With this year’s Cop 26 conference coming up in Glasgow next month, The Trick is one of a raft of earnest programmes scheduled to remind us of the scale of the problem and the dark forces at work to suppress information. Written by the poet, novelist and playwright Owen Sheers, it is billed as a “conspiracy thriller”, which takes manipulation and exaggeration to a whole new level. Really, it’s a tale of one man taking far too long to explain himself. The script constantly struggles to balance the desire to lay out what happened with a desire to wallop us over the head with its environmental message. Characters break the fourth wall to lecture us about the long-term impact of rising temperatures. Even when they are talking to each other, it often feels like they are really talking to us. “This is where it gets interesting,” says cybercrime expert Gareth Ellmann (Rhashan Stone) as he scrolls through emails. If you have to make a character say those words, it probably isn’t.
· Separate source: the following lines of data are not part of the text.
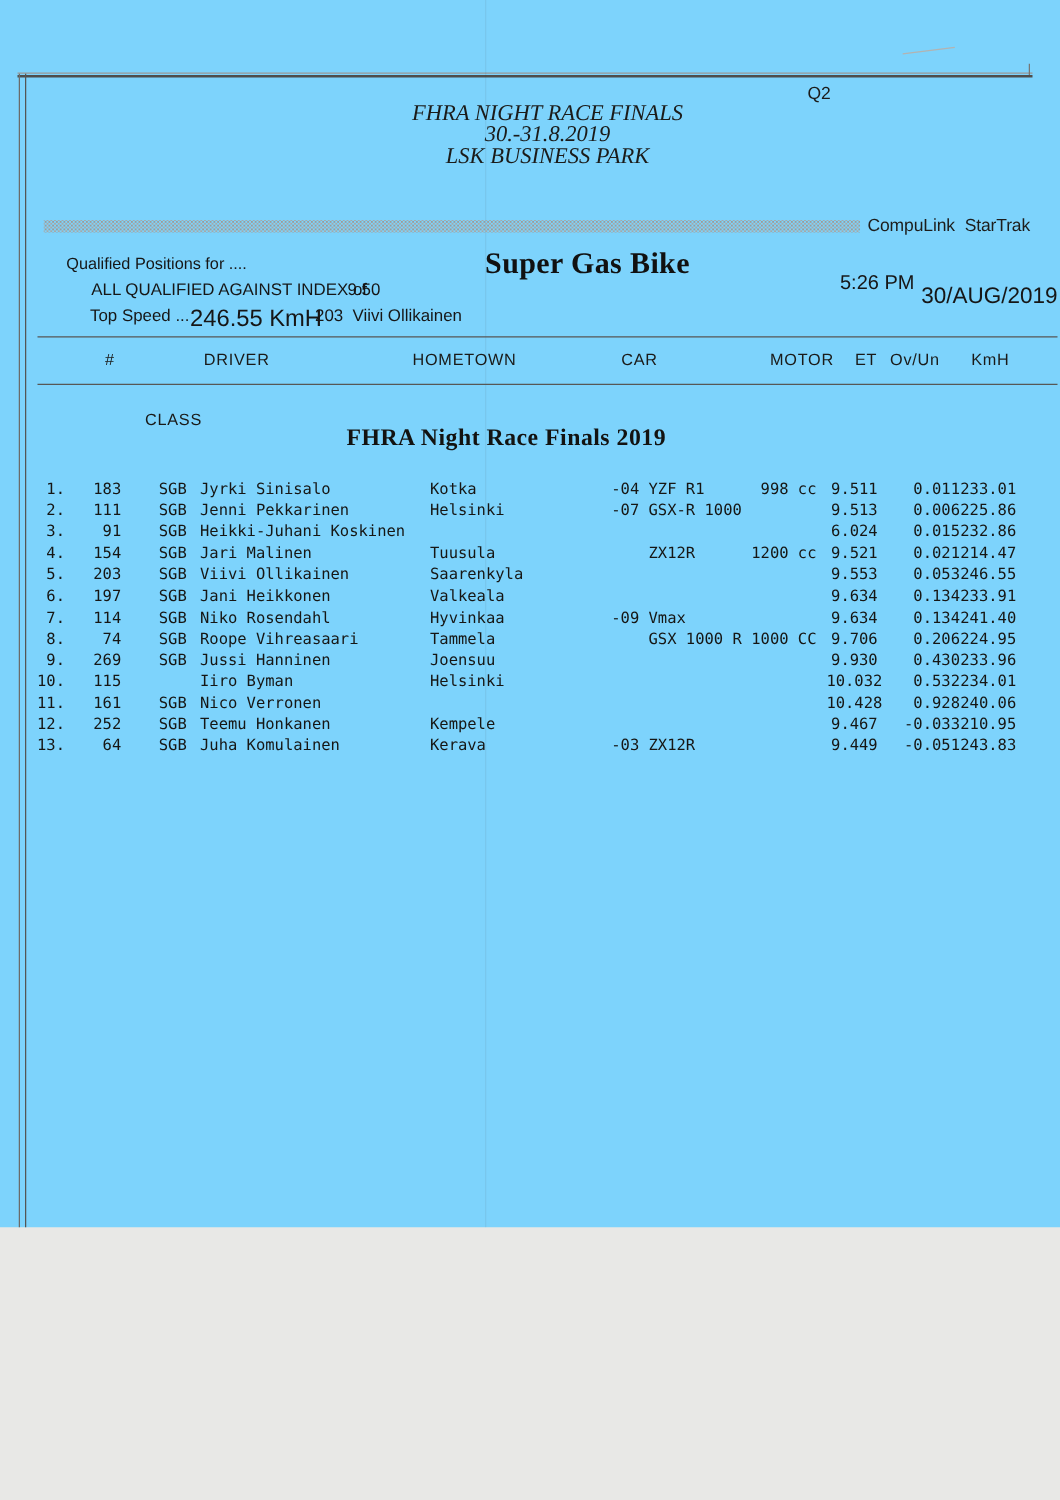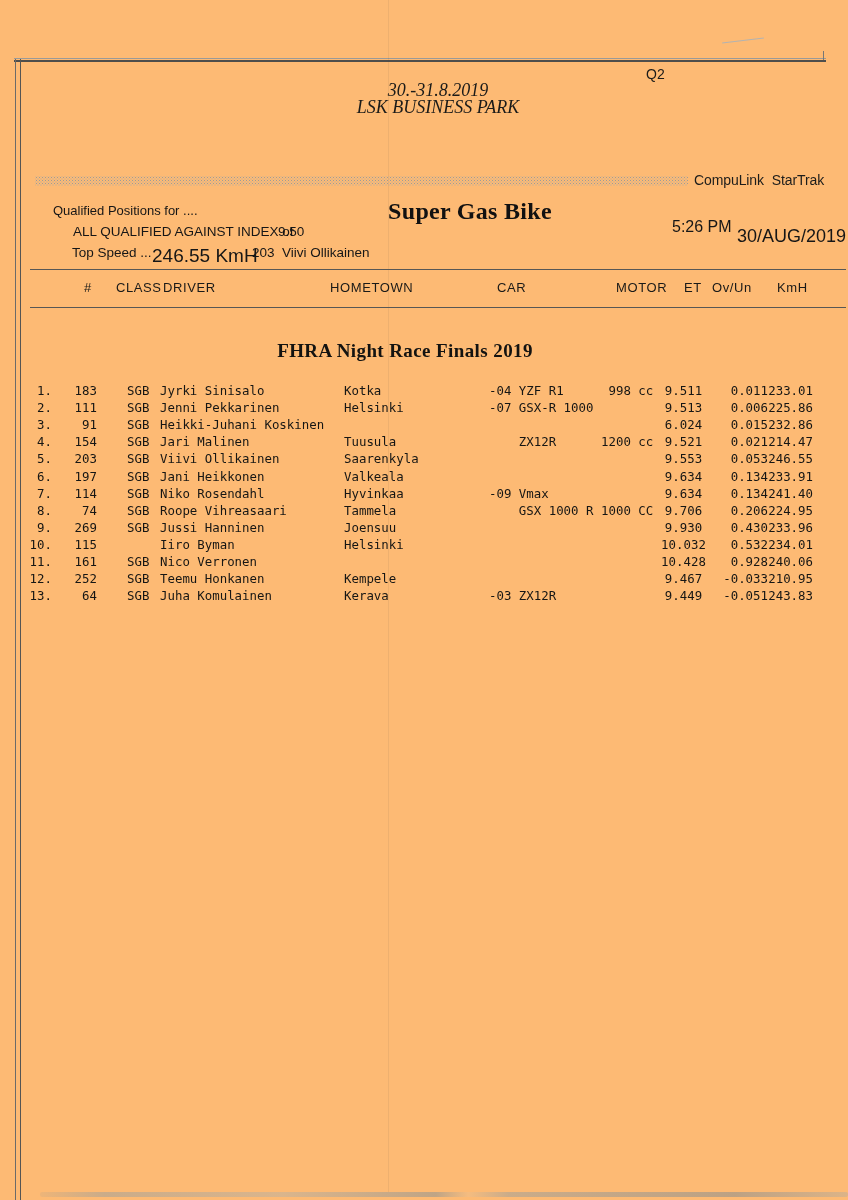"Q2" .page { background: #fdba74 -> #7dd3fc; height: 1200px -> 982px }
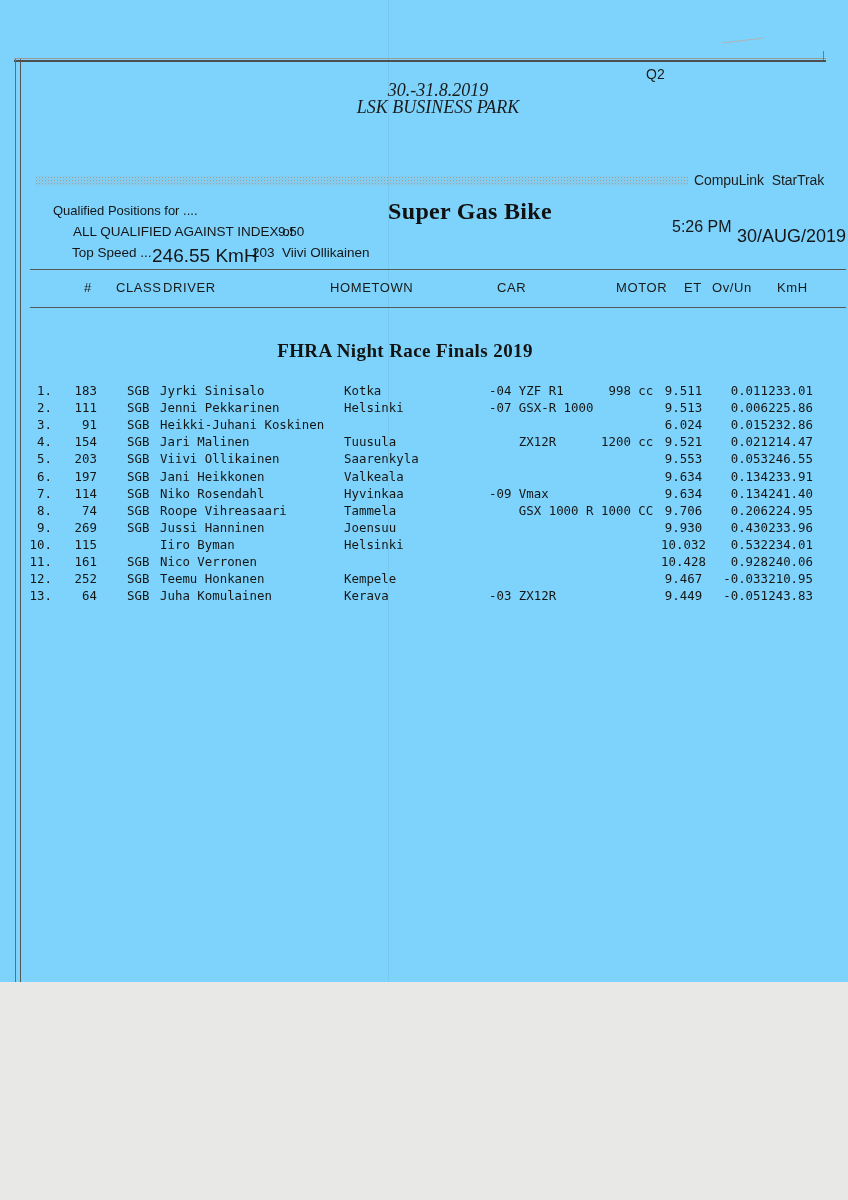"FHRA NIGHT RACE FINALS" div { html: none -> <div>FHRA NIGHT RACE FINALS</div> }
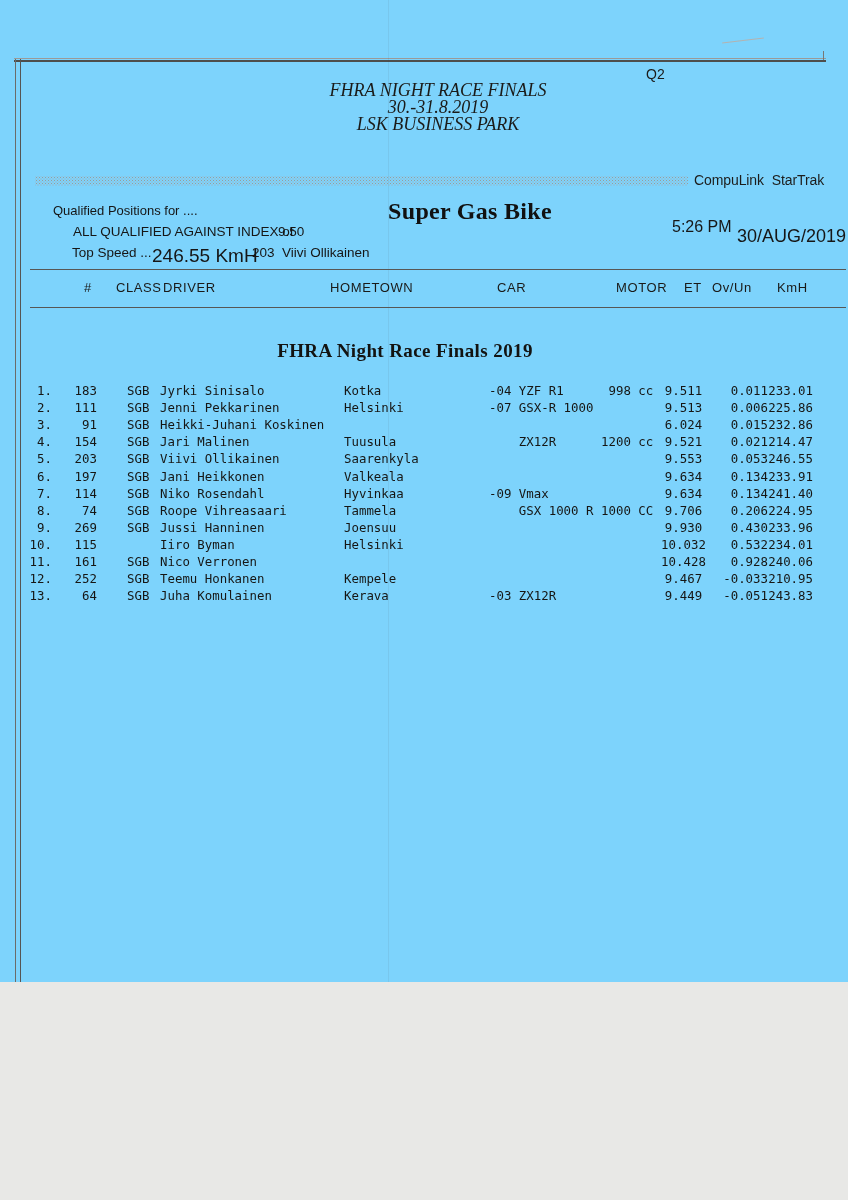"CLASS" .h-cls { margin-top: none -> 48px }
This kind of dialogue wastes a strong line-up. As the distraught scientist, Watkins has to spend the first half an hour gawping like a carp on ketamine, but when he finally gets the chance to do some acting, he is as sympathetic as ever. Victoria Hamilton, as Jones’s wife, Ruth, is one of the few characters who gets properly angry at how her husband is being treated. Flynn makes a convincingly grizzled comms maven, wise to the tricks of the newspapers. Mostly, however, the characters muddle through this edu-drama, explaining obvious things to each other and nervously restating the significance of the science, as if any viewers awake and facing the right direction in 2021 aren’t aware of it. The challenge for dramatists is how to turn spreadsheets, emails and numbers into tense, watchable TV populated by rounded characters. Too often, watching The Trick, I found myself craving the raw data. If the people in your show are less interesting than tree rings and thermometer readings, something’s gone awry.